_TASK PROMPT_. Identify the line that contains "Abstraction // Cookie" in the material. Output it and every line after it, unchanged, through the end.

_DATA PROVIDED_.
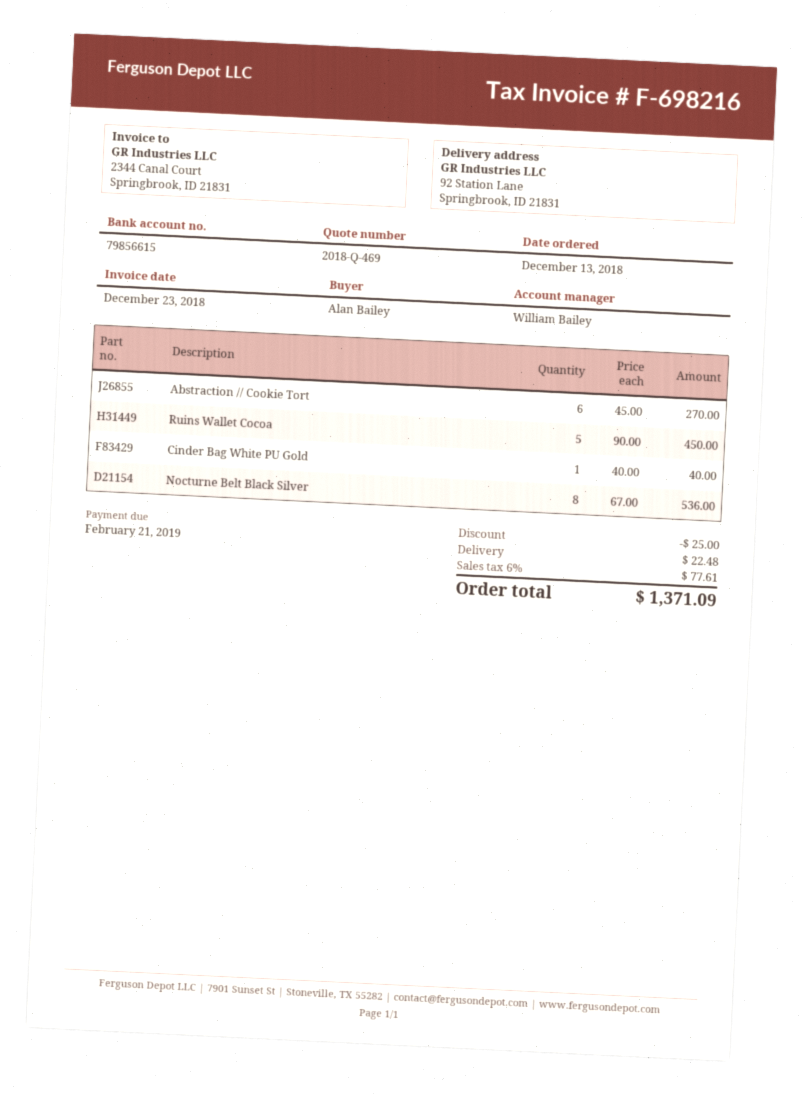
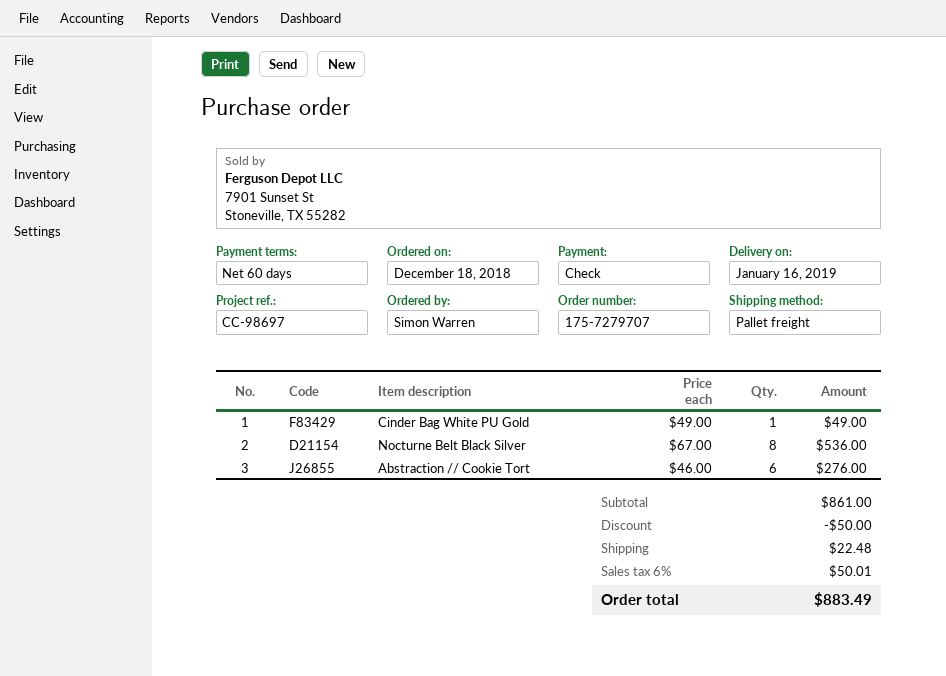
order date: 2018-12-13 -> 2018-12-18
ordered by: Alan Bailey -> Simon Warren
Abstraction // Cookie Tort: 6 x 45.00 = 270.00 -> 6 x 46.00 = 276.00
Ruins Wallet Cocoa: 5 x 90.00 = 450.00 -> none
Cinder Bag White PU Gold: 1 x 40.00 = 40.00 -> 1 x 49.00 = 49.00
discount: 25.00 -> 50.00
tax: 6% = 77.61 -> 6% = 50.01
total: 1371.09 -> 883.49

_RESPONSE TO THE EXERCISE_.
Abstraction // Cookie Tort: 6 x 45.00 = 270.00 -> 6 x 46.00 = 276.00
Ruins Wallet Cocoa: 5 x 90.00 = 450.00 -> none
Cinder Bag White PU Gold: 1 x 40.00 = 40.00 -> 1 x 49.00 = 49.00
discount: 25.00 -> 50.00
tax: 6% = 77.61 -> 6% = 50.01
total: 1371.09 -> 883.49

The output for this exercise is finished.